Where does one start? I arrived at the Jinnah International Airport in Karachi, Pakistan at 09:00AM after a long trip through Dubai. I was exhausted, sleepy and hot. What I needed was a shower, some sleep and probably food. I had an 8 hour meeting the next day, so I was very aware that my bonding session with Karachi will be restricted to my hotel, which also the venue of my meeting, the cab driver and airport. Upon arrival, I wheeled my single bag to an empty passport control hall. The counters were all empty, meaning my fellow passengers had been basically whisked through. There were not many foreigners on the plane and the activity at 'my' specific counter justified this. When I arrived at the passport control space, there stood close to 8 counters with officers ready to serve Pakistani nationals. Which is fair enough because it is their country and they deserve a high level of priority. At the far corner of the lobby stood a lonely counter labeled ‘strangers’.  I knew that was my counter. There was no passenger queuing on this counter, meaning I was the only stranger. Quite strange indeed!

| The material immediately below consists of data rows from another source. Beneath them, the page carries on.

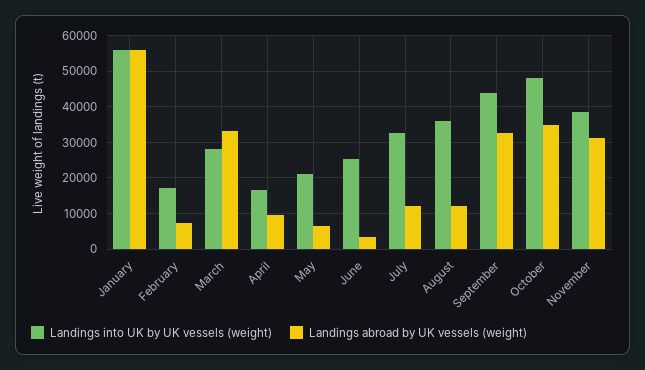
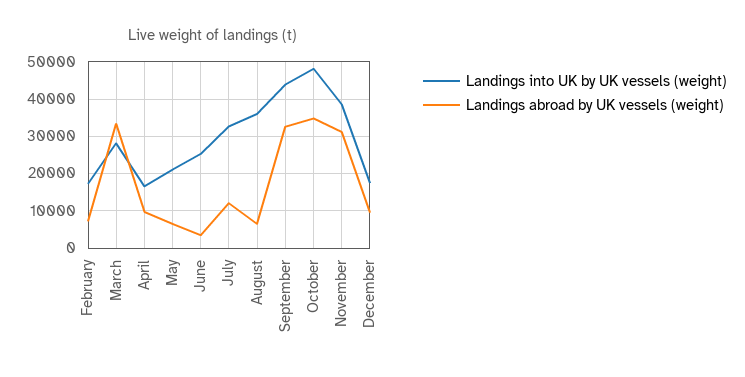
Landings into UK by UK vessels (weight), January: 56000 -> none
Landings abroad by UK vessels (weight), January: 56000 -> none
Landings abroad by UK vessels (weight), August: 12000 -> 6000
Landings into UK by UK vessels (weight), December: none -> 18000
Landings abroad by UK vessels (weight), December: none -> 10000

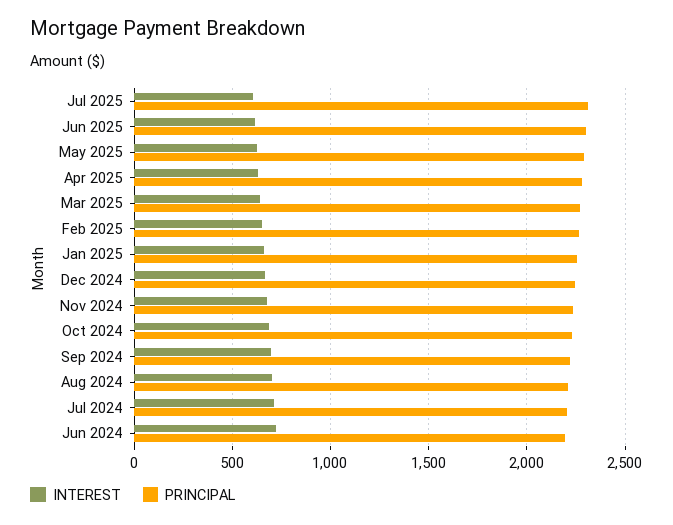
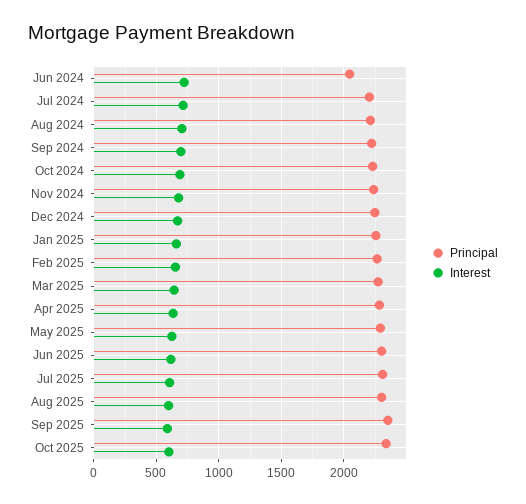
PRINCIPAL, Jun 2024: 2200 -> 2050
PRINCIPAL, Aug 2025: none -> 2300
INTEREST, Aug 2025: none -> 600
PRINCIPAL, Sep 2025: none -> 2350
INTEREST, Sep 2025: none -> 600
PRINCIPAL, Oct 2025: none -> 2350
INTEREST, Oct 2025: none -> 600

I handed my passport to the officer in charge and the shock in his eyes was evident. Of course he could see that I held a Kenyan passport, but he still asked about my nationality. The next logical question was what I was in for in Karachi? At this point I assumed he had not read the bunch of documents that I put in front of him, or he just needed to counter check that I am not one of those people who get prepped to say stuff to immigration officers, which are categorically different from what they have in their documents. The conversation was simple, straight to the point. He still checked whether I was Nigerian. I referred him to the Passport. He asked me to look direct at his logitech camera to ensure that I am a true representation of the image he held in his hand. I guess that went well, cos he positively stamped on passport.

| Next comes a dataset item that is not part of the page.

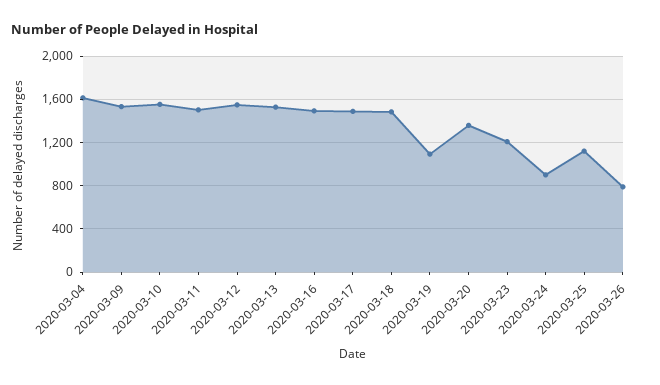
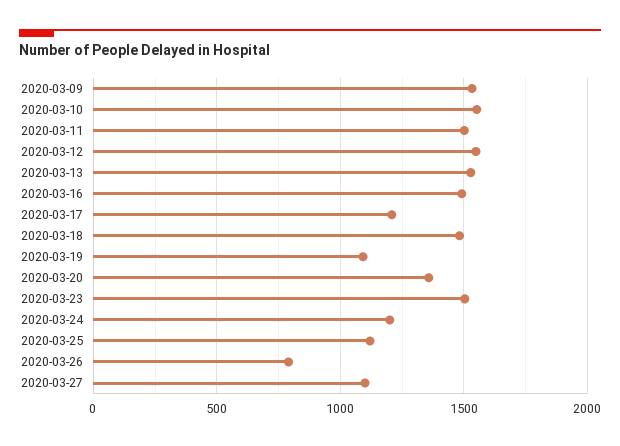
2020-03-04: 1600 -> none
2020-03-17: 1500 -> 1200
2020-03-23: 1200 -> 1500
2020-03-24: 900 -> 1200
2020-03-27: none -> 1100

Having gone through the administrative processes and cleared to stride into Karachi, someone figured that my little bag needed deeper screening beyond the electronic scan that I walked through. This was a long process as it was pretty much piece by piece check! My bag was emptied and pocket after pocket checked. Did I mention that I was extremely tired and sleepy? YES I was. The last thing you want to do to a guy who has been traveling for the past 16 hours including a not-so-fun lay over in Dubai is check each and every pocket of his trousers. For those planning their next trip to Karachi, keep of cargo pants cos those tend to have at least 5 pockets. 3 cargo pants means 15 pockets, which translates to probably 20 minutes search. After checking through my passport for the 4th time, I was let through. My ride to  the hotel was uneventful. I was tired and sleepy, but I could not ignore the buzz of activity in busy Karachi. Showing every characteristic of a poor economy, Karachi was an excitement. The striking feature on the streets was ambulance and police sirens. Close to 5 every 10 minutes. Qualitative research on the frequency of police and ambulance sirens and contextual realities in Karachi might be a useful piece of work.

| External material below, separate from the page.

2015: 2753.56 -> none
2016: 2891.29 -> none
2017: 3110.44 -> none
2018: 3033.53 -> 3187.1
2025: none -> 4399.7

The Regent Plaza – Hotel and Convention Centre was a piece of ART. Beautiful and golden. Very disconnected to the realities I had experienced on the streets. Walking through the vast doors and through the lobby, you could pass for being in New York, DC or Amsterdam. The lobby was cool – thanks to the AC. Walking into my vast room, I could not help my draw open the curtains. Suddenly I was reminded of the reality outside. My 6th Floor room overlooked the city of Karachi and through these wide windows, I could see Karachians hussling to make end meet. Busy in the mid day heat and from a far I could still hear the ambulance and police sirens, meaning people somewhere needed urgent attention, or in this case someone needed to wade through traffic with ease.

After a cold shower and some biryani for lunch, I crashed out. It had been a long many days and sleep was vital if I had to survive the eight-hour meeting the next day. I woke up to a ringing phone and my host had a folder – full of preparatory material for the meeting. For 8 hours, we grappled with the challenges of translating conflict early warning signals into action for preventing armed violence. On the streets, the question was, how does one develop early warning systems for suicidal bombers? At that point, it was time to go home and no one really knows the answer to that.